[THE PROBLEM]: List, from the lines below, each one with "express" in it.

[EXTRACTED ENTRIES]:
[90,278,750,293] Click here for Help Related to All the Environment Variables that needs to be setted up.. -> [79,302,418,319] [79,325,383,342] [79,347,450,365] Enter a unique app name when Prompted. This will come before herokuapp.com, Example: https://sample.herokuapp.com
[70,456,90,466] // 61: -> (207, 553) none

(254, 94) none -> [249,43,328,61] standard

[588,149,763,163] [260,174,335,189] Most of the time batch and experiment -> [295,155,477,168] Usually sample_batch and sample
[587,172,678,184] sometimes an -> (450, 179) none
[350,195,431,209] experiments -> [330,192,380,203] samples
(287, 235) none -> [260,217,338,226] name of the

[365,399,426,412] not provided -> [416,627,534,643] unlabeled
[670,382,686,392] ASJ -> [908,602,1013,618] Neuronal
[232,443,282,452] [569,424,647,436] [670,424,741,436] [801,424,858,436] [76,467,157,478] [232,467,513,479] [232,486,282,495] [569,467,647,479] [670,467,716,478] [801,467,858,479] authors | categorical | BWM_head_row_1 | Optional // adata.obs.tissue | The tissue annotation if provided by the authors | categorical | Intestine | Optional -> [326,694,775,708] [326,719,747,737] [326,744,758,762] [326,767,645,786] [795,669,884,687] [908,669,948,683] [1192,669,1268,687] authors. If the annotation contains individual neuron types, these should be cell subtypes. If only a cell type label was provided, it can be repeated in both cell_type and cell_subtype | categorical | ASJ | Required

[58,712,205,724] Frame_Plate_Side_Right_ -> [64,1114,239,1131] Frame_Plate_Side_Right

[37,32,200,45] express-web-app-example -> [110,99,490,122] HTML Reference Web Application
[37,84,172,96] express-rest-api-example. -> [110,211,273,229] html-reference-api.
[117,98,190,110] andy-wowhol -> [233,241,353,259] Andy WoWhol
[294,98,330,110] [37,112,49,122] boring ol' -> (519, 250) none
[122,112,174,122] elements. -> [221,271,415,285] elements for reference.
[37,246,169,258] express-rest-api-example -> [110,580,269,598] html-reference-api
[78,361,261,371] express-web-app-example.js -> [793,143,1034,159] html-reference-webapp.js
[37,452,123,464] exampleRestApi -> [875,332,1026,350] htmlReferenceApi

[FINISHED EXERCISE]:
[37,32,200,45] express-web-app-example -> [110,99,490,122] HTML Reference Web Application
[37,84,172,96] express-rest-api-example. -> [110,211,273,229] html-reference-api.
[37,246,169,258] express-rest-api-example -> [110,580,269,598] html-reference-api
[78,361,261,371] express-web-app-example.js -> [793,143,1034,159] html-reference-webapp.js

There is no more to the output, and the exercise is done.